[Opening Stored data section]

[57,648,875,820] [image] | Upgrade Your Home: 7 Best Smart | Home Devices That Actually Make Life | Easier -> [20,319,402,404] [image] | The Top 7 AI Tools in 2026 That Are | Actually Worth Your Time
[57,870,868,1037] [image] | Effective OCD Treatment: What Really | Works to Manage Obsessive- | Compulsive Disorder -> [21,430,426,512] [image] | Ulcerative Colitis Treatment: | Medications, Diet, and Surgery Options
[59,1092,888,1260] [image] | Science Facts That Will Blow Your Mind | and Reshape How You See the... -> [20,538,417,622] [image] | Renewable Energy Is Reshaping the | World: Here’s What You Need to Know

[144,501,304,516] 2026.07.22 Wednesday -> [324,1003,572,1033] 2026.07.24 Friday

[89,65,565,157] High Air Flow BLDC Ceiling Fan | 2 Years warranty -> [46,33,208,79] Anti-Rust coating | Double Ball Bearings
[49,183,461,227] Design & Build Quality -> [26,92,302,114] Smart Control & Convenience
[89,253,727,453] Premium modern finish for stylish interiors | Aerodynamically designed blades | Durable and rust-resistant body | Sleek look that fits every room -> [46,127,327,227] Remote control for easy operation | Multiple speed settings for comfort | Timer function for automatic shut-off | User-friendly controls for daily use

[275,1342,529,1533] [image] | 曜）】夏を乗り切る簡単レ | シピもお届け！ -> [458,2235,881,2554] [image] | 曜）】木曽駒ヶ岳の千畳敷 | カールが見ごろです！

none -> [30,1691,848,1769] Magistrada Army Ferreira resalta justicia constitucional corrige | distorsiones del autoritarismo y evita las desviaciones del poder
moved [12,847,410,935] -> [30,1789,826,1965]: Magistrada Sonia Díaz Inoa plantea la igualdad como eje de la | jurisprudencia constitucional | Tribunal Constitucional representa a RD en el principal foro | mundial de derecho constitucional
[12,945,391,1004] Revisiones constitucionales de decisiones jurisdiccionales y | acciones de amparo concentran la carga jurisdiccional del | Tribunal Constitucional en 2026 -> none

[Closing Stored data section]

Your instructions >>
List the lines of the entries that include "Smart".

Response to this exercise >>
[57,648,875,820] [image] | Upgrade Your Home: 7 Best Smart | Home Devices That Actually Make Life | Easier -> [20,319,402,404] [image] | The Top 7 AI Tools in 2026 That Are | Actually Worth Your Time
[49,183,461,227] Design & Build Quality -> [26,92,302,114] Smart Control & Convenience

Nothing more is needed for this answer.